How Do You Apply to a Program?
The requirements for applying to a PsyD in Child Psychology program differ from school to school. It’s critical that you check these requirements with each prospective school well ahead of time so that you don’t miss any deadlines. If you are confused, speak with the admissions department.
Typically, however, an application will contain the following elements:
- Transcripts from all previous institutions of higher learning, even if the degrees aren’t relevant to your current interests
- A latter of intent or essay demonstrating your intelligence, writing ability and suitability for the program
- Test scores, usually the GRE, which you may not have to retake if you have scores from the last 5 years
- Letters of recommendation from supervisors or past professors
- Proof of prerequisites, which are usually very specific for terminal degree programs
What Are the Exam and Licensing Requirements?
In order to work with patients, you must hold a license. First, that means taking the EPPP, a nationwide exam that assesses readiness for psychological practice. It is accepted in all 50 states and is required before you can apply for a license. Once you have passed and have earned the requisite number of clinical hours in your program, you can apply for the license. Unlike the exam, this differs by state. Look into the requirements for your area before applying, in order to learn the specific requirements, which often include supervised practice hours after graduation.
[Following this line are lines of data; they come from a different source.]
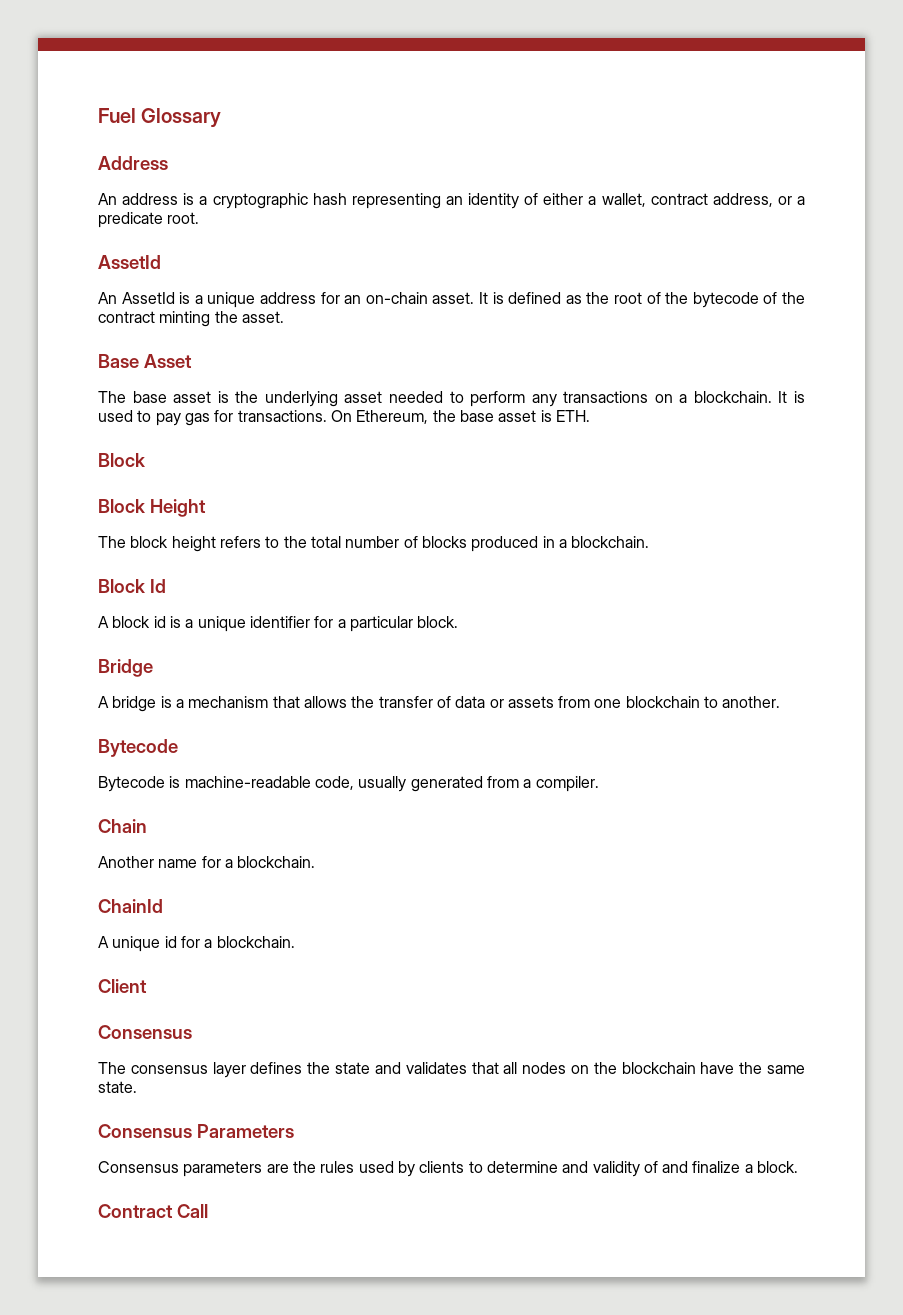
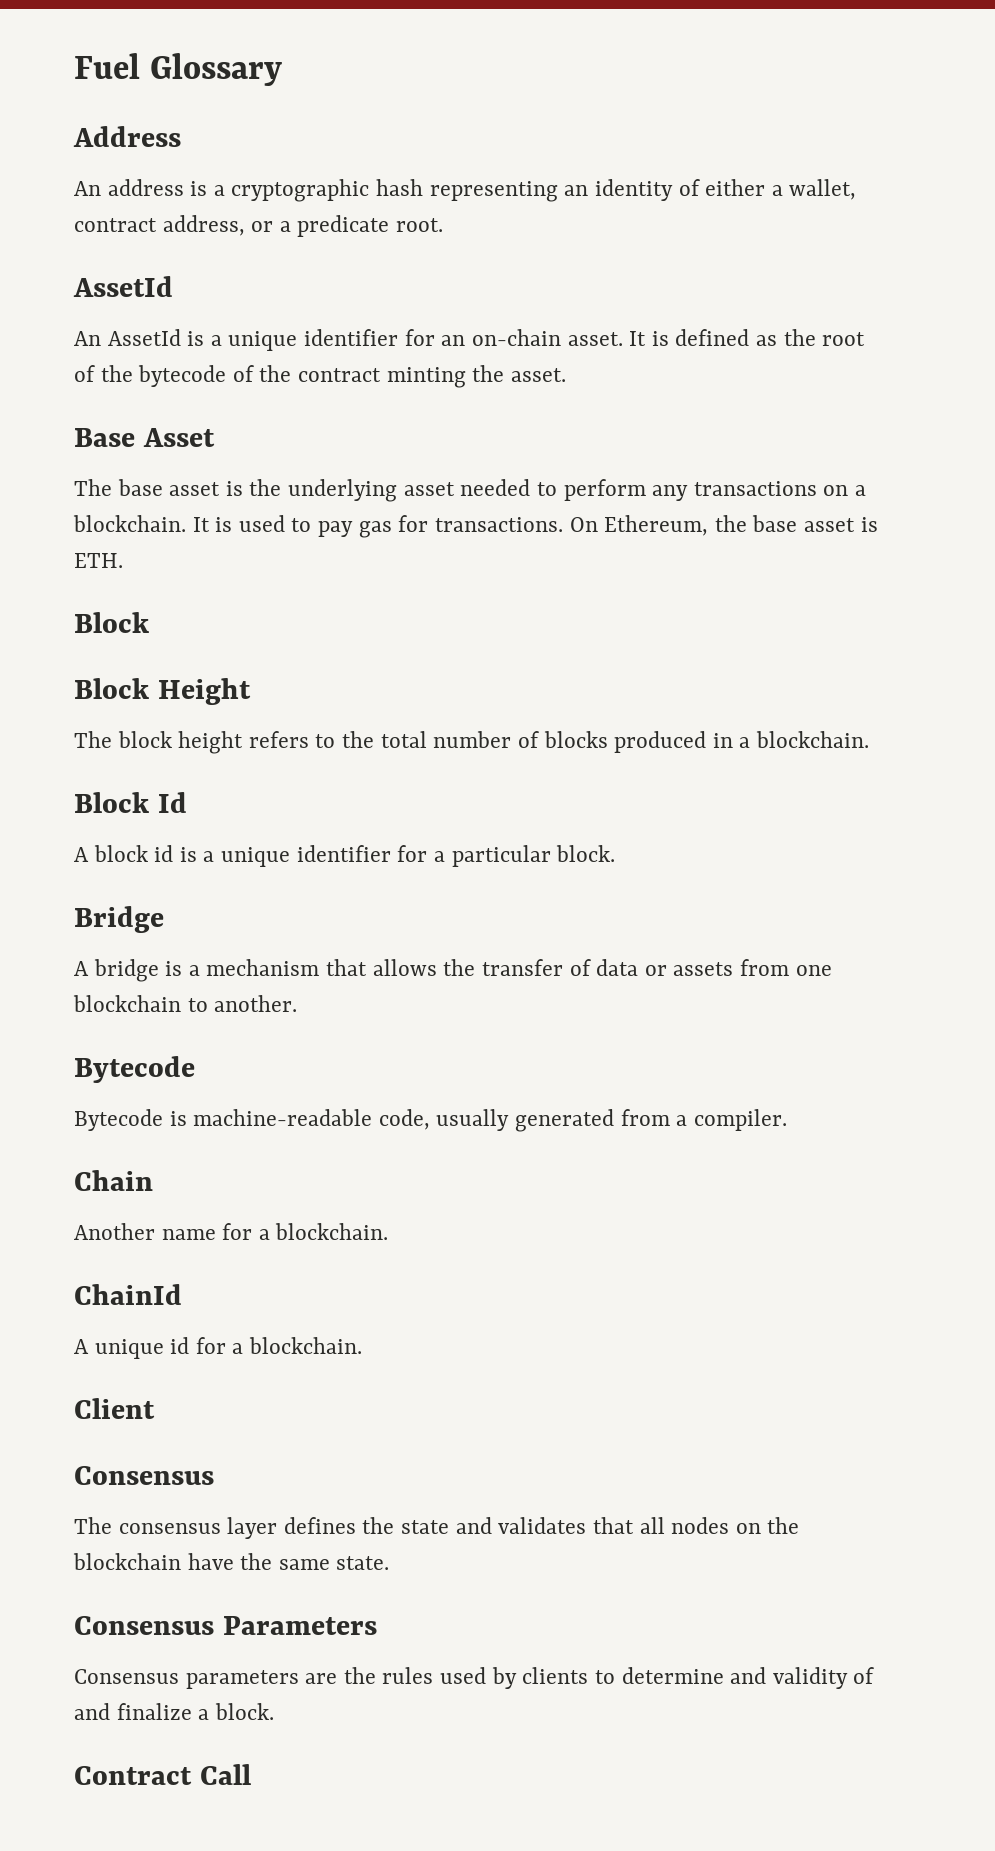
[260,292,316,304] address -> [304,329,399,346] identifier

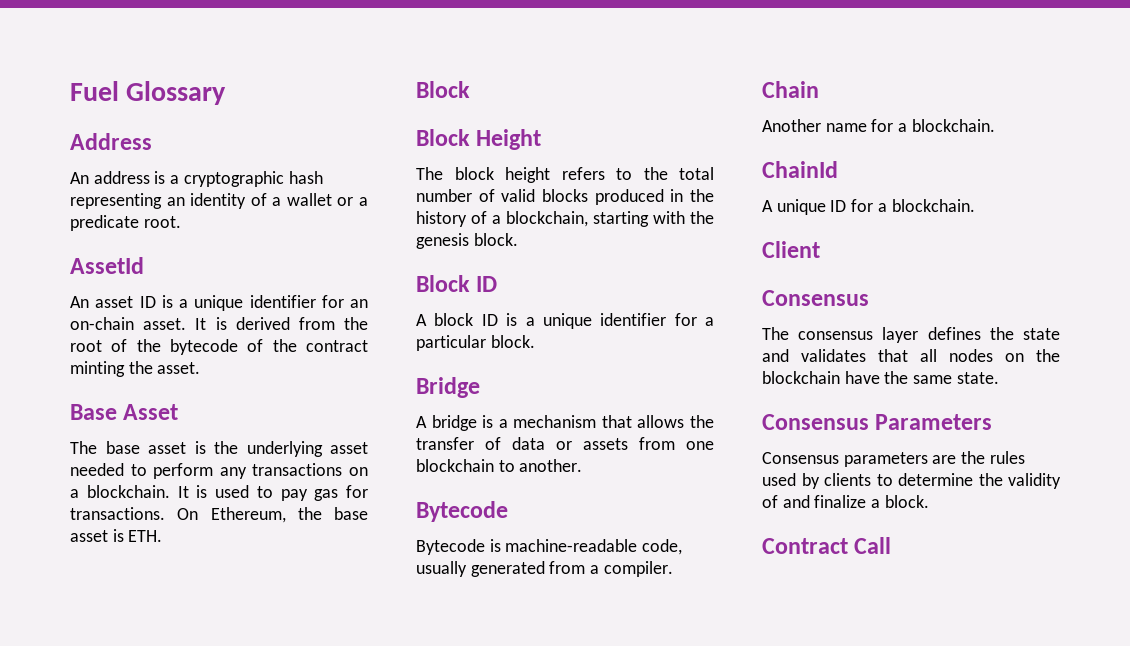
[705,179,857,200] [74,215,245,236] either a wallet, contract address, -> [272,193,332,206] a wallet
[107,329,181,346] AssetId -> [95,296,156,308] asset ID
[675,329,777,346] defined as -> [235,317,335,330] derived from
(539, 739) none -> [501,189,536,202] valid
[739,731,869,748] [74,792,187,813] a blockchain. // Block Id -> [690,189,714,202] [416,211,714,227] [416,233,518,249] [416,275,498,292] the history of a blockchain, starting with the genesis block. // Block ID
[154,845,174,862] id -> [481,314,498,326] ID
[170,1337,190,1354] id -> [830,200,847,212] ID
[730,1667,767,1684] and -> [978,473,1003,486] the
SEE ALSO: PsyD vs Ph.D. Psychology Requirements
Job Outlook for Child Psychologists with a PsyD
According to the Bureau of Labor Statistics, clinical, counseling and school psychologists can expect to make an average of $81,330 or $39.10 per hour. Note that this figure includes people who have just started their careers and those who only possess a master’s degree. That means that if you earn a terminal degree and continue to work in the field for years or decades, you can easily expect to make six figures, and often multiple six figures.
SEE ALSO: Online PsyD Degree Programs
The job outlook is good as well. Psychologists as a whole are seeing projected job growth at a rate of 14 percent between 2016 and 2026. The takeaway: If you graduate from a child psychology program in good standing, pass the exam and get your license, you are very likely to find a good job. That’s especially true with a terminal degree, enabling you to take on high-level roles in a variety of institutions. In other words, there’s no reason to wait.
Further Resources for Child Psychology Candidates
As a candidate or a student in the field of child psychology, it helps to have a thorough understanding of the discipline. These resources will help you develop it.
- Glossary of Child and Adolescent Mental Health: Stanford Children’s Health provides one of the most complete glossaries on the web when it comes to developmental health. Make sure to bookmark this one on your browser bar!
- Introduction to Child Psychology: The Open University offers a full overview of child psychology, from theories to application. This is a great resource to explore now as you try to decide whether this program is for you, but will also help compound your foundational understanding once in a program.
- Society of Clinical Child and Adolescent Psychology: This division of the American Psychological Association is geared specifically to those who want to work with youth. It offers a raft of links to career opportunities, forums, student resources and more. Another one to add to your browser bar.
With these resources in hand, you’ll have no trouble keeping up with a child psychology program. Now the only task in front of you is to make a decision, start applying to programs and begin your career today!